- _Given records_:
○ ○ ○ ○ ○

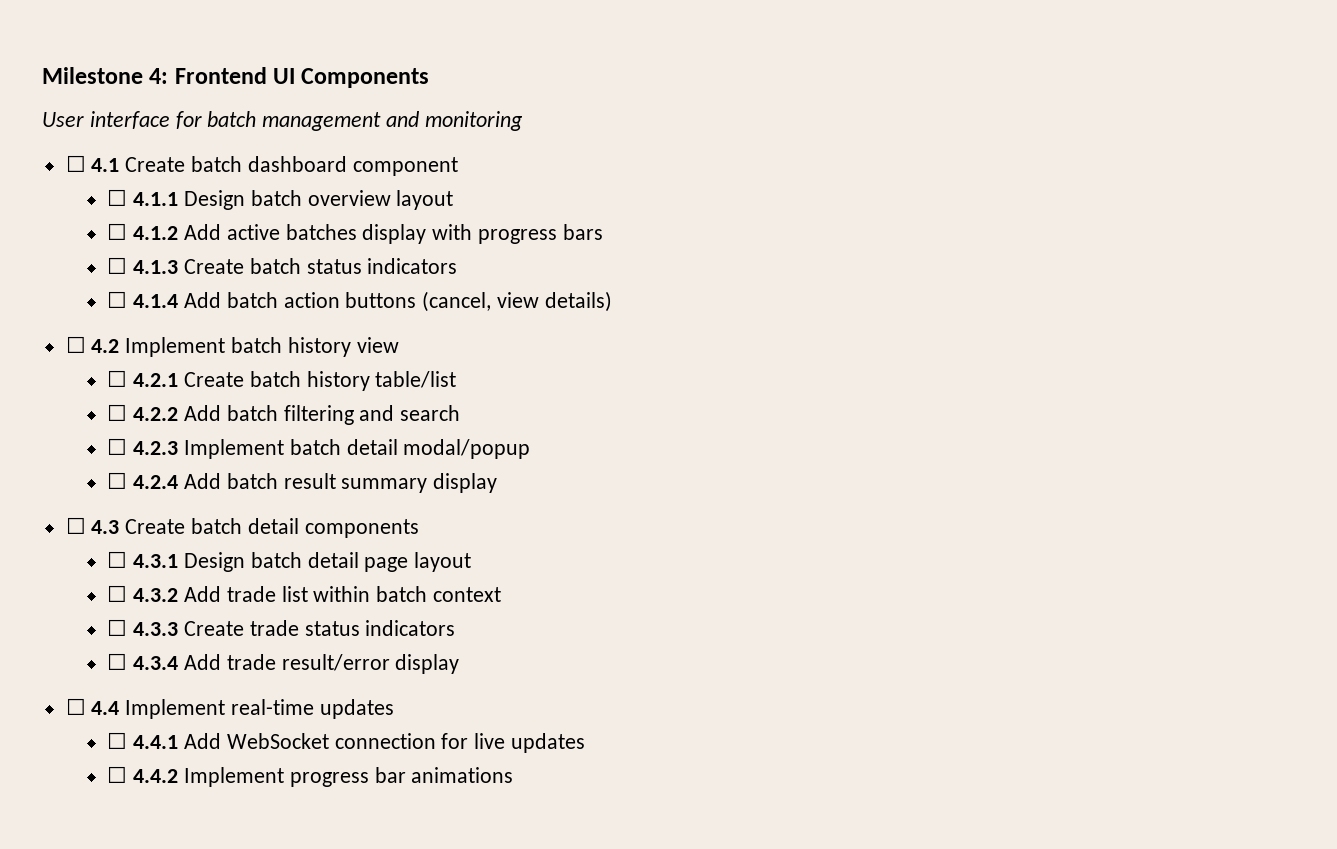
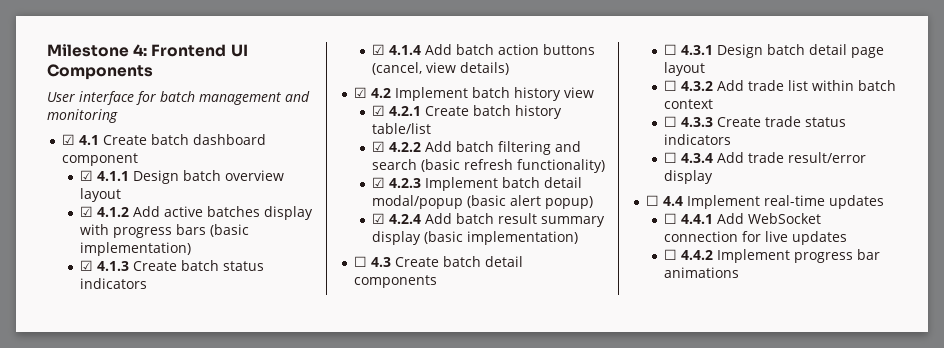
- ☐ 4.1 Create batch dashboard component
+ ☑ 4.1 Create batch dashboard component
- ☐ 4.1.1 Design batch overview layout
+ ☑ 4.1.1 Design batch overview layout
- ☐ 4.1.2 Add active batches display with progress bars
- ☐ 4.1.3 Create batch status indicators
+ ☑ 4.1.2 Add active batches display with progress bars (basic implementation)
+ ☑ 4.1.3 Create batch status indicators
- ☐ 4.1.4 Add batch action buttons (cancel, view details)
+ ☑ 4.1.4 Add batch action buttons (cancel, view details)
- ☐ 4.2 Implement batch history view
+ ☑ 4.2 Implement batch history view
- ☐ 4.2.1 Create batch history table/list
+ ☑ 4.2.1 Create batch history table/list
- ☐ 4.2.2 Add batch filtering and search
- ☐ 4.2.3 Implement batch detail modal/popup
- ☐ 4.2.4 Add batch result summary display
+ ☑ 4.2.2 Add batch filtering and search (basic refresh functionality)
+ ☑ 4.2.3 Implement batch detail modal/popup (basic alert popup)
+ ☑ 4.2.4 Add batch result summary display (basic implementation)

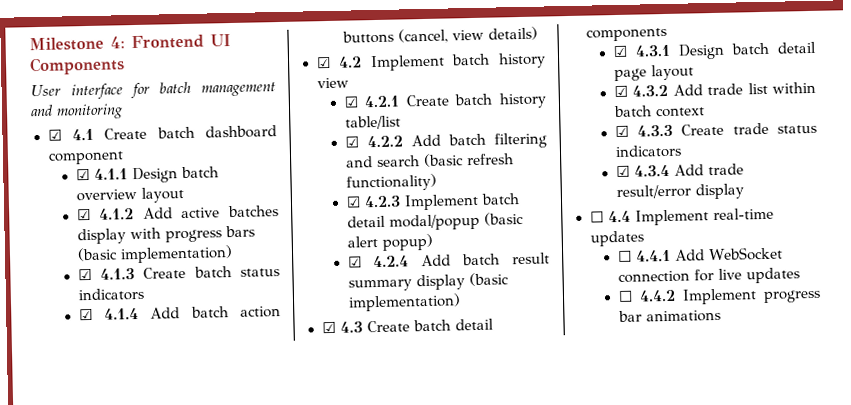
- ☐ 4.3 Create batch detail components
+ ☑ 4.3 Create batch detail components
- ☐ 4.3.1 Design batch detail page layout
+ ☑ 4.3.1 Design batch detail page layout
- ☐ 4.3.2 Add trade list within batch context
+ ☑ 4.3.2 Add trade list within batch context
- ☐ 4.3.3 Create trade status indicators
+ ☑ 4.3.3 Create trade status indicators
- ☐ 4.3.4 Add trade result/error display
+ ☑ 4.3.4 Add trade result/error display

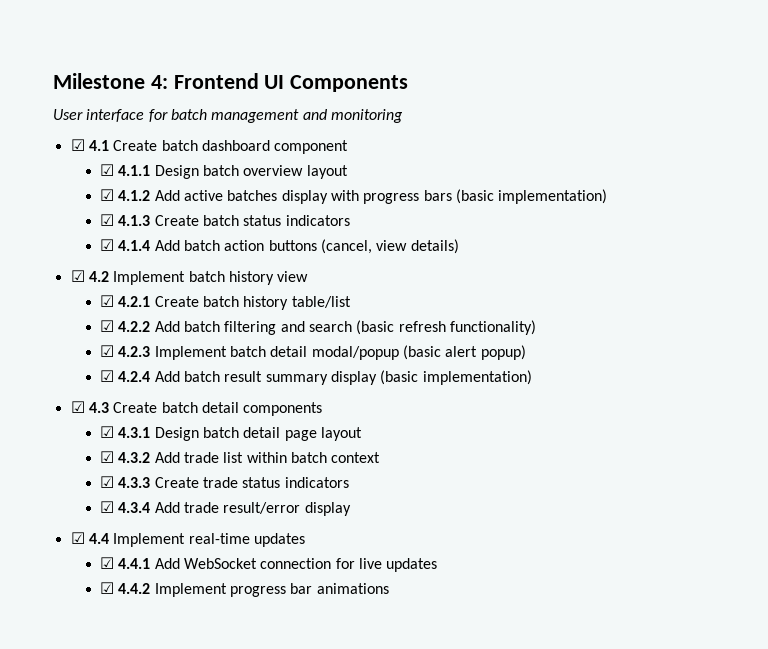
- ☐ 4.4 Implement real-time updates
+ ☑ 4.4 Implement real-time updates
- ☐ 4.4.1 Add WebSocket connection for live updates
+ ☑ 4.4.1 Add WebSocket connection for live updates
- ☐ 4.4.2 Implement progress bar animations
+ ☑ 4.4.2 Implement progress bar animations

○ ○ ○ ○ ○

- _Instructions to follow_: Pictures should be omitted. Please return exactly the lines from the line that holds "- ☐ 4.3.4 Add trade result/error display" through the end of the records.

- _Written answer_:
- ☐ 4.3.4 Add trade result/error display
+ ☑ 4.3.4 Add trade result/error display

- ☐ 4.4 Implement real-time updates
+ ☑ 4.4 Implement real-time updates
- ☐ 4.4.1 Add WebSocket connection for live updates
+ ☑ 4.4.1 Add WebSocket connection for live updates
- ☐ 4.4.2 Implement progress bar animations
+ ☑ 4.4.2 Implement progress bar animations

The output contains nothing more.